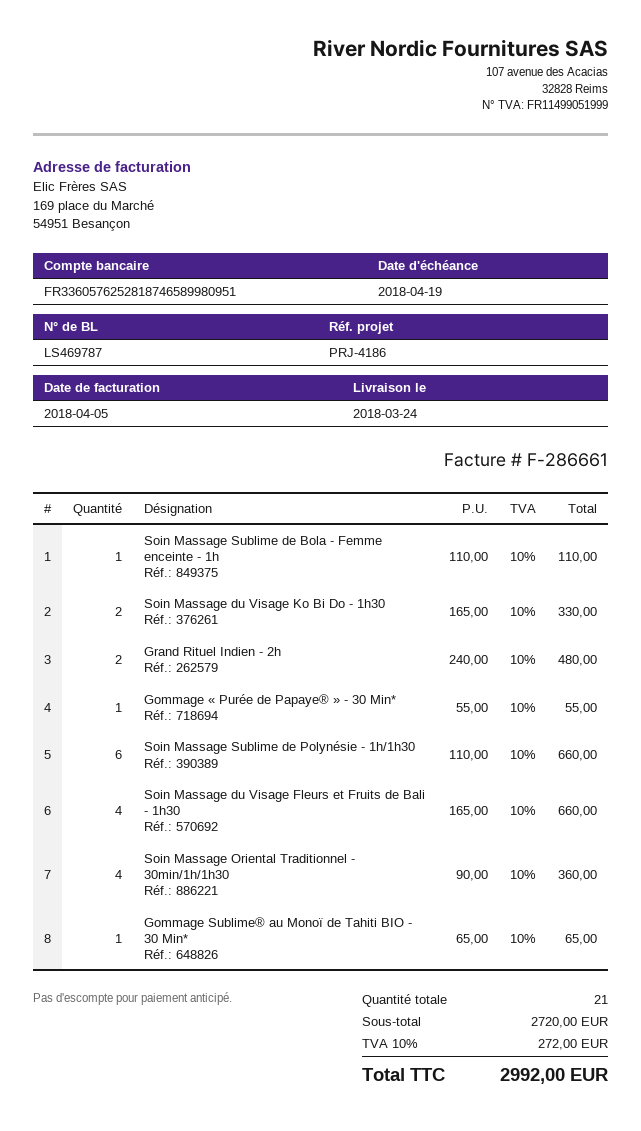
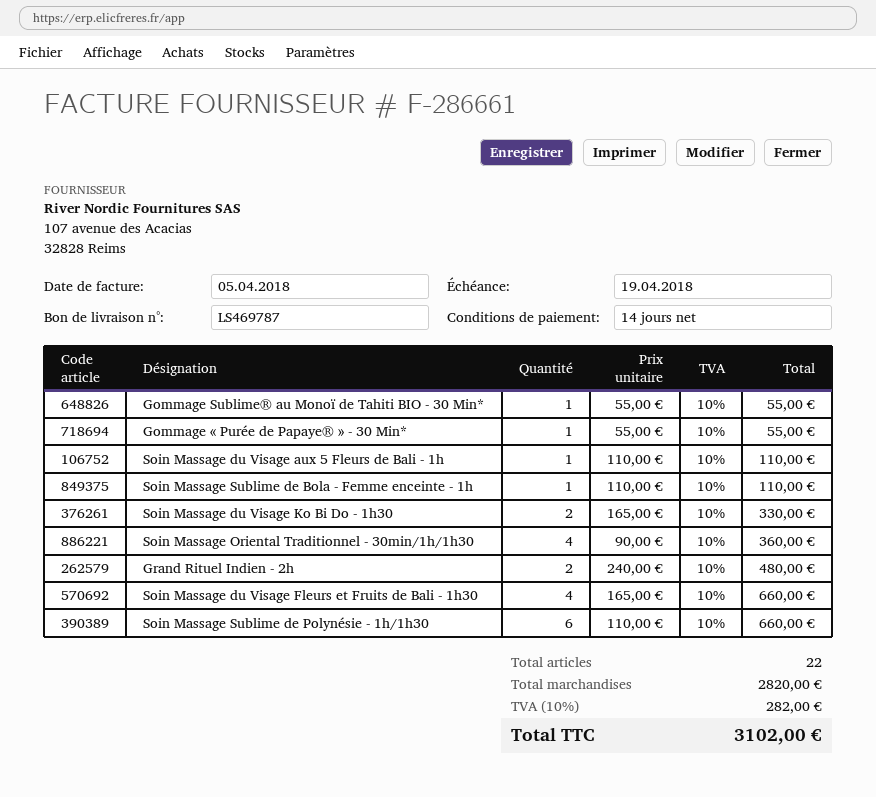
Gommage Sublime® au Monoï de Tahiti BIO - 30 Min*: 1 x 65.00 = 65.00 -> 1 x 55.00 = 55.00
Soin Massage du Visage aux 5 Fleurs de Bali - 1h: none -> 1 x 110.00 = 110.00
total quantity: 21 -> 22
subtotal: 2720.00 -> 2820.00
tax: 10% = 272.00 -> 10% = 282.00
total: 2992.00 -> 3102.00

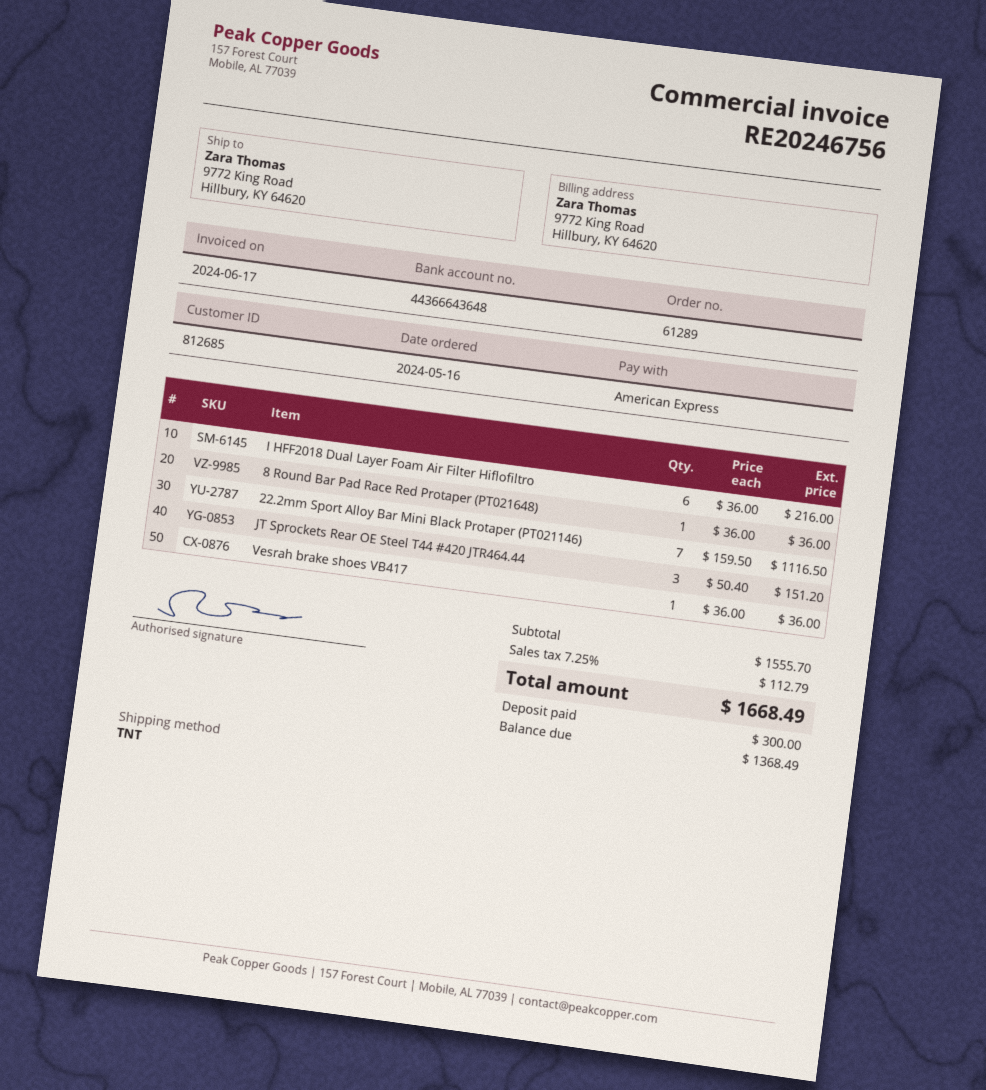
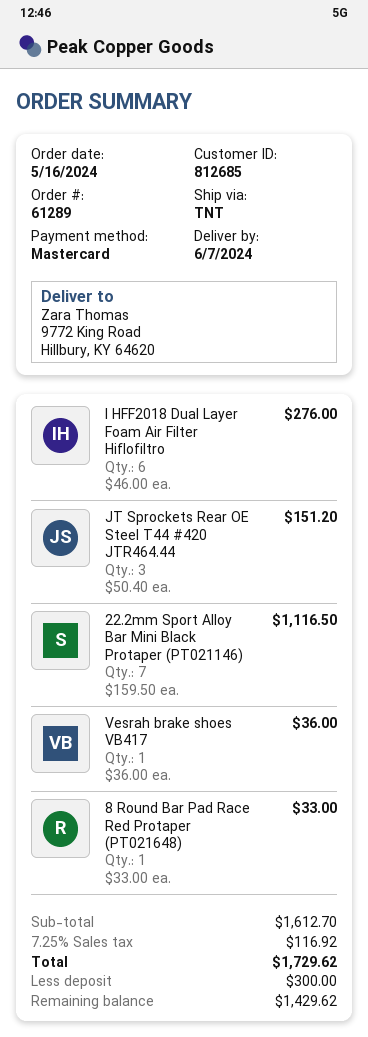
payment method: American Express -> Mastercard
I HFF2018 Dual Layer Foam Air Filter Hiflofiltro: 6 x 36.00 = 216.00 -> 6 x 46.00 = 276.00
8 Round Bar Pad Race Red Protaper (PT021648): 1 x 36.00 = 36.00 -> 1 x 33.00 = 33.00
subtotal: 1555.70 -> 1612.70
tax: 7.25% = 112.79 -> 7.25% = 116.92
total: 1668.49 -> 1729.62
balance: 1368.49 -> 1429.62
^^^^
Brief - Your response must consist of the material above, reproduced word for word, with the images omitted.

Solution for this exercise -
Gommage Sublime® au Monoï de Tahiti BIO - 30 Min*: 1 x 65.00 = 65.00 -> 1 x 55.00 = 55.00
Soin Massage du Visage aux 5 Fleurs de Bali - 1h: none -> 1 x 110.00 = 110.00
total quantity: 21 -> 22
subtotal: 2720.00 -> 2820.00
tax: 10% = 272.00 -> 10% = 282.00
total: 2992.00 -> 3102.00

payment method: American Express -> Mastercard
I HFF2018 Dual Layer Foam Air Filter Hiflofiltro: 6 x 36.00 = 216.00 -> 6 x 46.00 = 276.00
8 Round Bar Pad Race Red Protaper (PT021648): 1 x 36.00 = 36.00 -> 1 x 33.00 = 33.00
subtotal: 1555.70 -> 1612.70
tax: 7.25% = 112.79 -> 7.25% = 116.92
total: 1668.49 -> 1729.62
balance: 1368.49 -> 1429.62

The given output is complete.